Kick the safety habit

Examine your job-related rewards, routines & cues

By James E. Leemann Ph.D.
December 4, 2012
In his 1871 book, Primitive Culture, Edward B. Tylor defined culture as “that complex whole which includes knowledge, belief, art, law, morals, custom, and any other capabilities and habits acquired by man [woman] as a member of society.”1 There are layers within a culture called subcultures. 

In a corporate culture, there are subcultures such as engineering, operations, safety, health, environmental, management, executive, business units, human resources, etc.  Each of these subcultures has their own knowledge, beliefs, art, laws, morals, customs, capabilities and habits that are practiced and exhibited by each member of the subculture.

Dr.

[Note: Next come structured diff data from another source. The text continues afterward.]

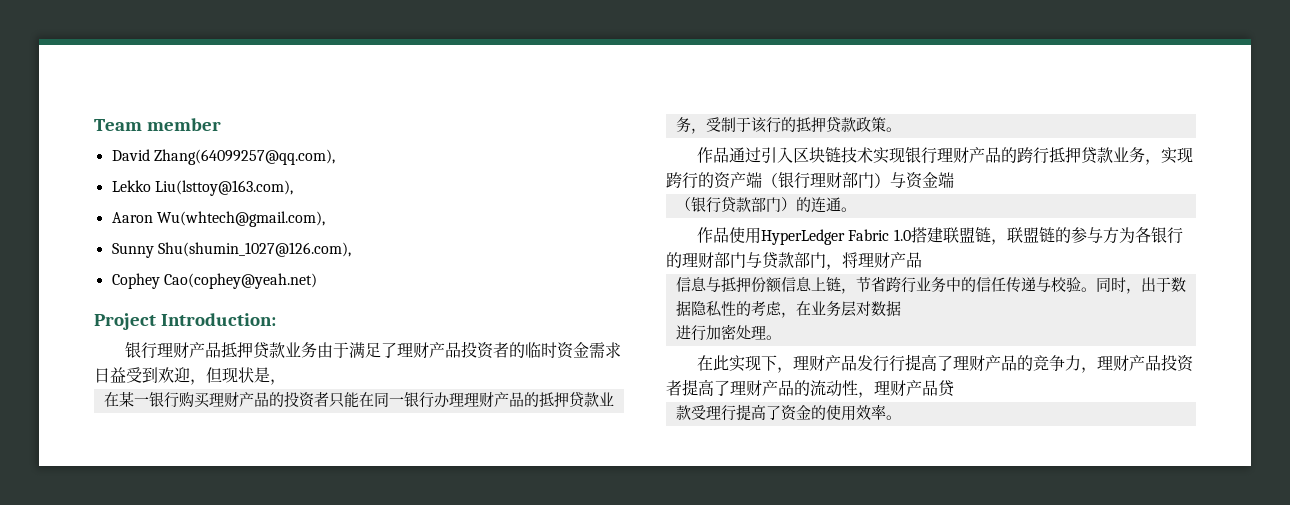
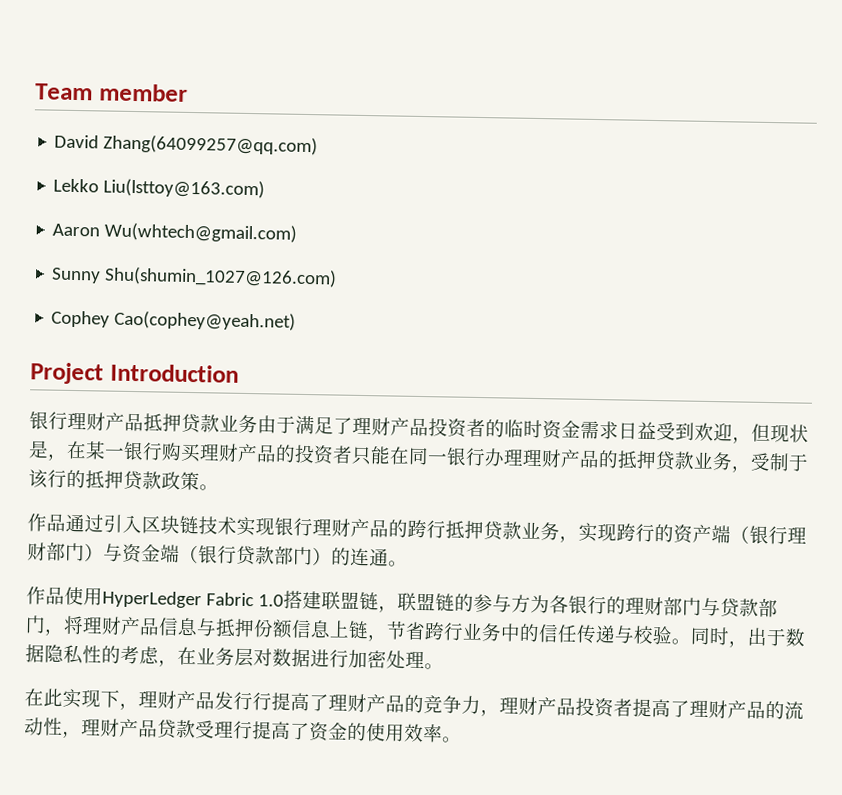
[153,149,335,165] Zhang(64099257@qq.com), -> [103,134,319,156] Zhang(64099257@qq.com)
[154,180,293,196] Liu(lsttoy@163.com), -> [103,178,266,199] Liu(lsttoy@163.com)
[156,211,325,227] Wu(whtech@gmail.com), -> [104,222,298,243] Wu(whtech@gmail.com)
[157,242,351,257] Shu(shumin_1027@126.com), -> [104,266,338,288] Shu(shumin_1027@126.com)
[160,313,276,326] Introduction: -> [109,363,239,383] Introduction
(286, 382) // -> (67, 457) none
(954, 180) // -> (180, 553) none
(922, 260) // -> (160, 626) none
(901, 308) // -> (311, 658) none
(955, 388) // -> (177, 729) none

Dennis O’Neal, in his online “Human Culture” course, describes culture as the full range of learned human behavior patterns.  Culture is a powerful human tool for survival, but it is a fragile phenomenon.  It is constantly changing and easily lost because it exists only in our minds.2

Today’s safety mantra is Culture Rules! 

Too often safety professionals sell improving safety performance through a culture intervention using behavior-based safety.  You know the drill — conduct a safety culture survey, introduce an observations process, train-the-trainer, leadership training, observer training for employees, collect observation data, create action plans, track actions, keep observing and collecting data, and, of course, you got to have some sort of behavior software program.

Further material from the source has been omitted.